Instructions for the task: Using the material below, print the line that contains "text-decoration: none ->", the line that contains "none -> <span>languageCode", and every line in between, exactly and nothing else.

Available records:
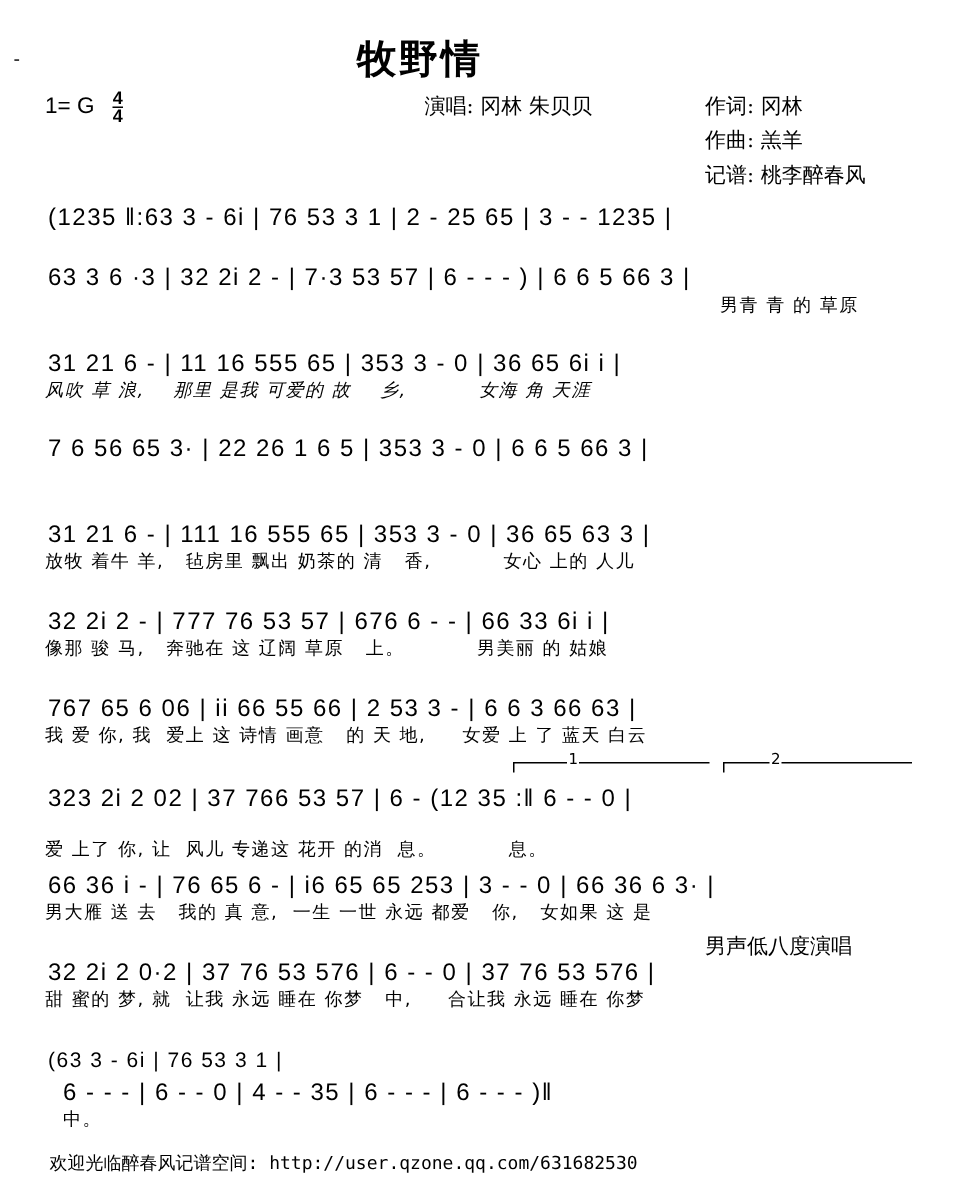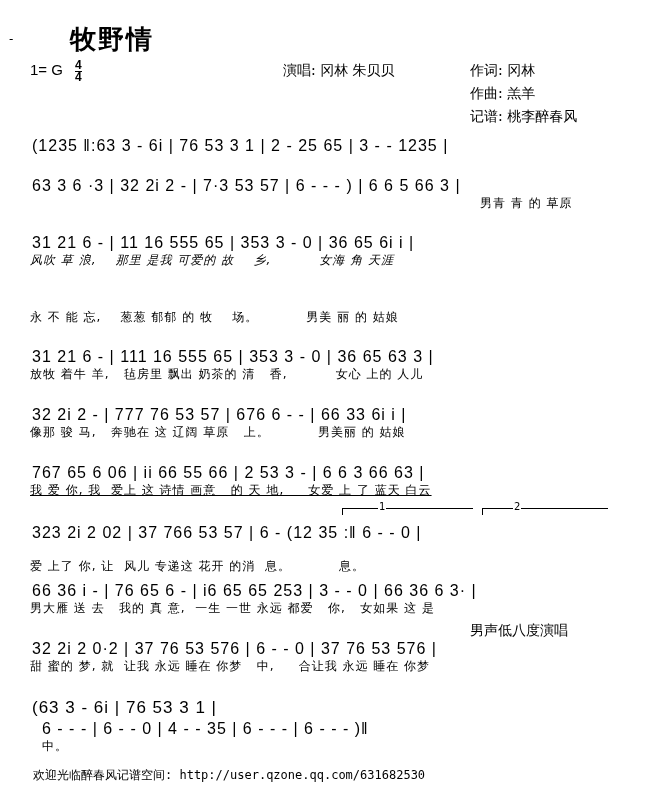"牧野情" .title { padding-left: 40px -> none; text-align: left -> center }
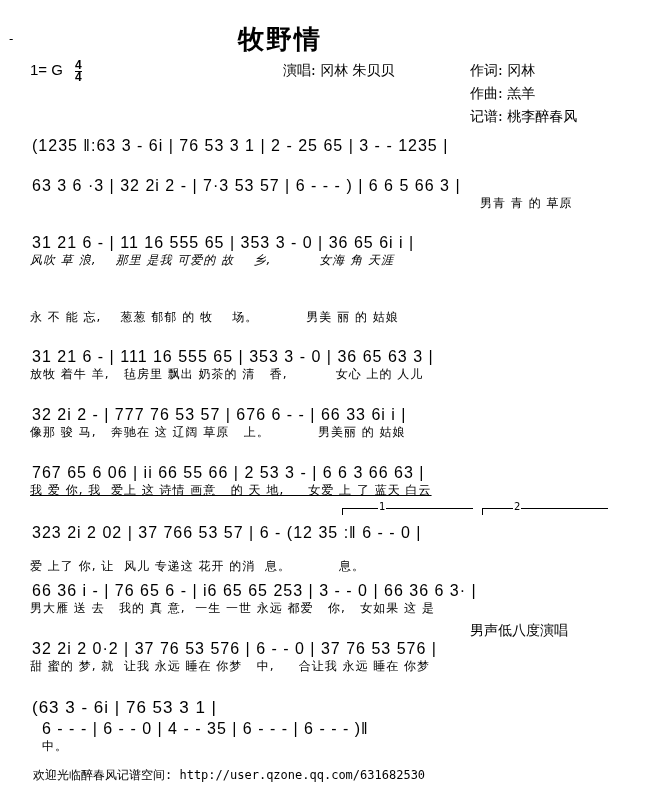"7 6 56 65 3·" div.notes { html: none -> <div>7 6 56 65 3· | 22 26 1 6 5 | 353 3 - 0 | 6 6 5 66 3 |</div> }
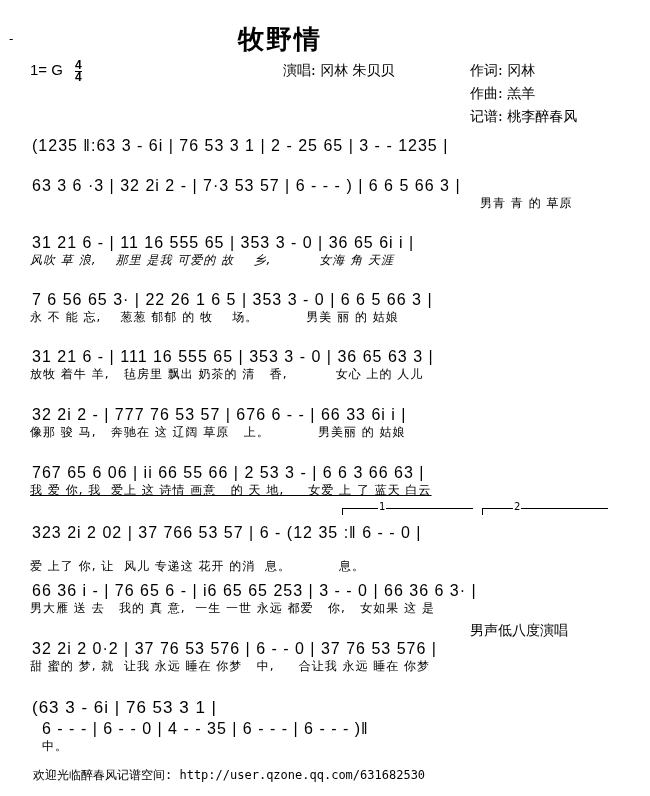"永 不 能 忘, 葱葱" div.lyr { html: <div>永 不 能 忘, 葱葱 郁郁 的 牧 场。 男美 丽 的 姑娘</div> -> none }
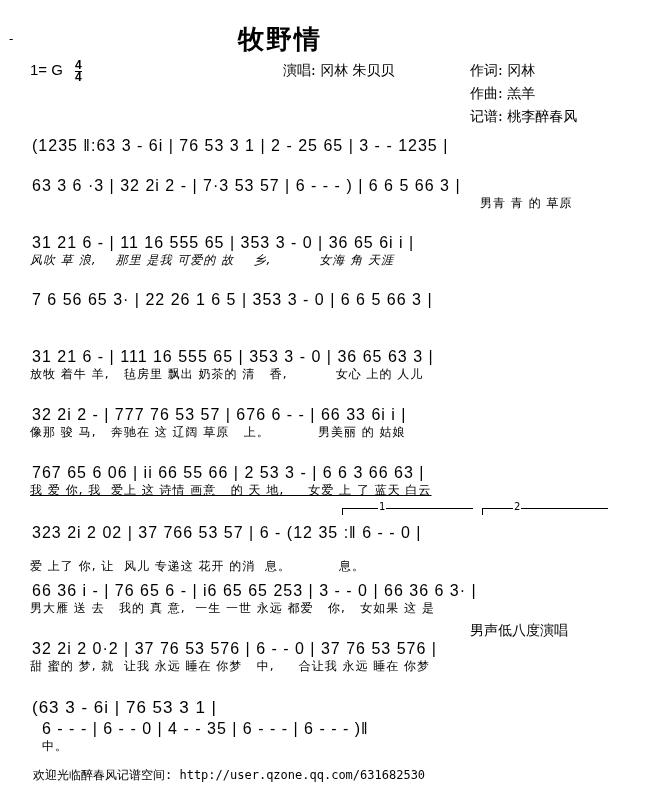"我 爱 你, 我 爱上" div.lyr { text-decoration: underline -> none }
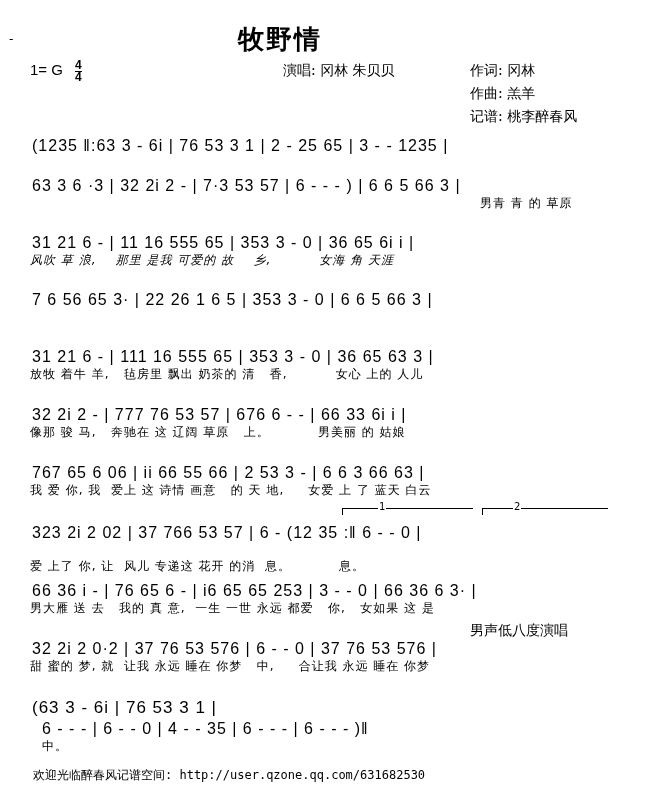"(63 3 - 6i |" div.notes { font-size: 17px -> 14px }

...

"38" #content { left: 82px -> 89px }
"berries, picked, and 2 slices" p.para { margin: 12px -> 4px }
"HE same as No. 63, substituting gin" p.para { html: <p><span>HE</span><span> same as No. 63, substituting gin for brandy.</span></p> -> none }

...

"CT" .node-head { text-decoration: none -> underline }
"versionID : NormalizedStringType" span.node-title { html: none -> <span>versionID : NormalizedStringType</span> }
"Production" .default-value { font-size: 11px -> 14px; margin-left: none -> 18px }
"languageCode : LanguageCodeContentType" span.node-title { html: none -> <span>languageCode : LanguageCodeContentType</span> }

Written answer:
"CT" .node-head { text-decoration: none -> underline }
"versionID : NormalizedStringType" span.node-title { html: none -> <span>versionID : NormalizedStringType</span> }
"Production" .default-value { font-size: 11px -> 14px; margin-left: none -> 18px }
"languageCode : LanguageCodeContentType" span.node-title { html: none -> <span>languageCode : LanguageCodeContentType</span> }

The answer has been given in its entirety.